If you remember nothing else: Nothing happens in isolation

By Steve MacArthur, Hospital Safety Consultant

With the (presumed) onset of regulatory surveys including a more thorough review of survey results past, I would imagine that everyone out there in the listening/reading audience can name at least a couple (if not more) instances of non-compliance that were (for want of a better term) “missed” during survey. Just to use a simple example (which we touched upon back in the wilds of winter), your most recent surveyor may have stopped looking for improperly labeled breakers (spares in the on position; breakers in the on position not labeled, etc.). But the question becomes: How many more are out there…and how carefully did someone look post-survey? Certainly, whatever was identified would have been corrected as part of the plan of correction—you can’t be telling regulators that you did something that you didn’t do, now can you? But what about other potential findings? Now, I recognize that using this particular example is (hopefully) a wee bit hyperbolic in that (again, hopefully), the low risk findings are going to get a mulligan if there are recurrences. If you have really crappy luck, you could have an exit sign burn out every time you have a survey or something similar (can anyone say “improperly segregated compressed gas cylinder”?) but I would think that the little stuff is not going to drive a seriously negative survey result, with perhaps one exception.
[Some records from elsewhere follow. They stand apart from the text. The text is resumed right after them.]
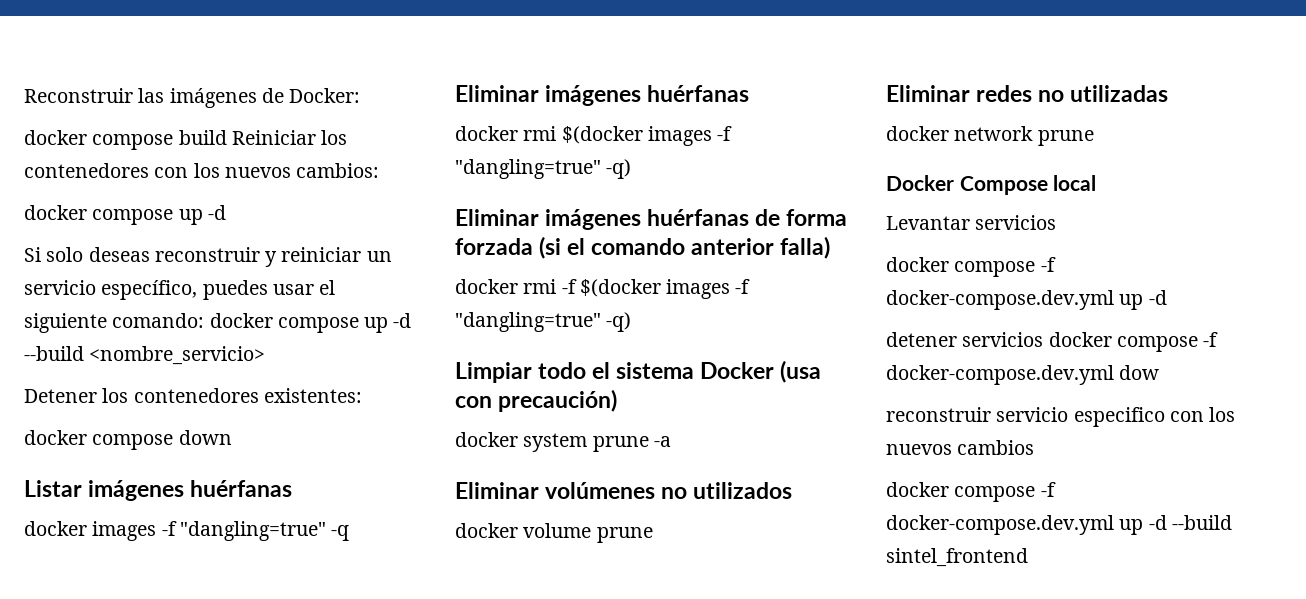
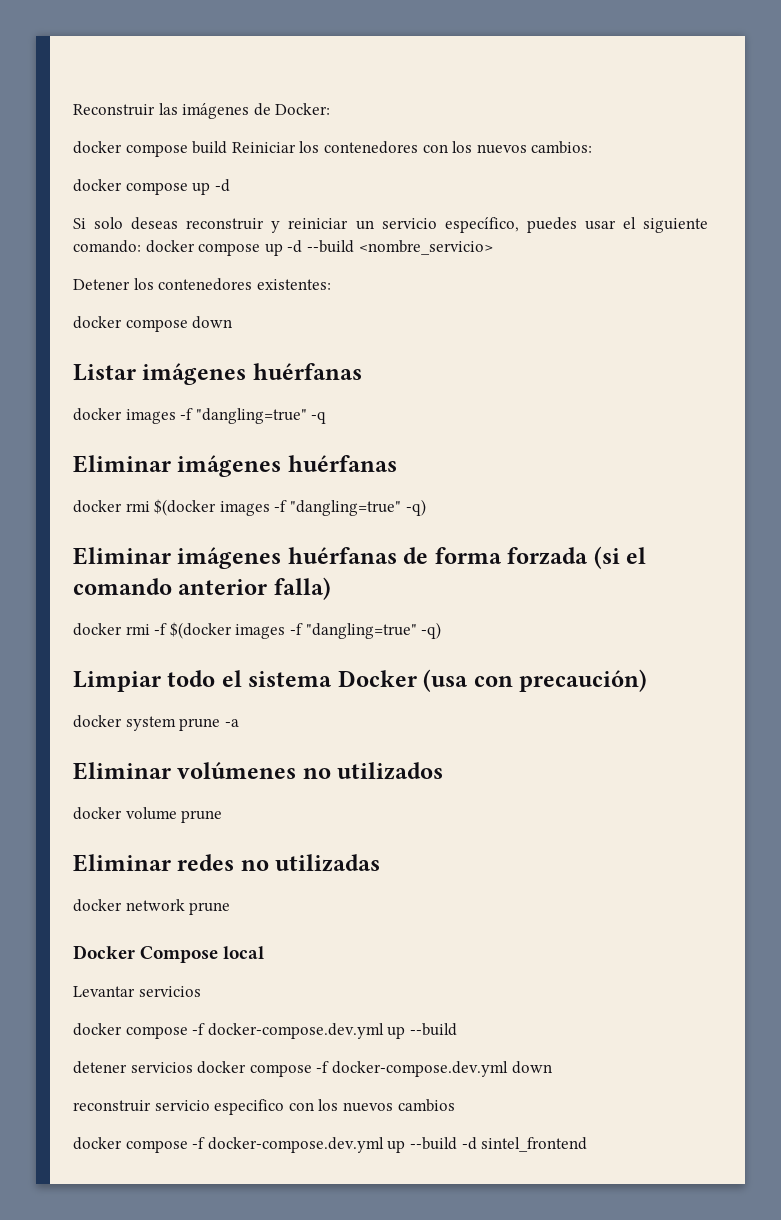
  Levantar servicios
- docker compose -f docker-compose.dev.yml up -d
+ docker compose -f docker-compose.dev.yml up --build
- detener servicios docker compose -f docker-compose.dev.yml dow
+ detener servicios docker compose -f docker-compose.dev.yml down
- docker compose -f docker-compose.dev.yml up -d --build sintel_frontend
+ docker compose -f docker-compose.dev.yml up --build -d sintel_frontend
The exceptional item (or items) are those in which the management of the care environment crosses into the realm of infection control and prevention: damaged/non-intact surfaces, stained ceiling tiles, etc. The reason for my concern with this stuff is it is really hard to manifest a solid process for managing these incidental conditions without hard-wired participation of point-of-care/point-of-service folks. I don’t know, I’m just having a hard time wrapping my head around taking issue with findings/conditions similar to those found in previous surveys. Now, if we’re talking widespread versus isolated, I can see widespread issues maybe pushing a survey in the wrong direction, but I still think the severity has to come in to play to some degree, as well as the (ever-present) potential for recurrence. To my mind, the stuff that gets broken/damaged tends to be because those are the things that suffer the most “abuse” (and I use that in the most general of meanings). It’s like the fire doors near the loading dock—tell me they don’t have a significantly greater potential for damage, during a survey or not.

At any rate, I think the important thing is to work diligently to ensure that those isolated findings are not the tip of a widespread iceberg. I don’t think we can just stop with what was cited anymore.

Next week, we’ll spend a little time with the “new” expectations relating to the management of workplace violence; I’m still trying to figure out if there’s anything that is truly “new” (I tend to think no, but you never know what might be hiding in the nuances), but we should at least start the discussion of where things seem to be going.

Hope you had a safe and festive Independence Day!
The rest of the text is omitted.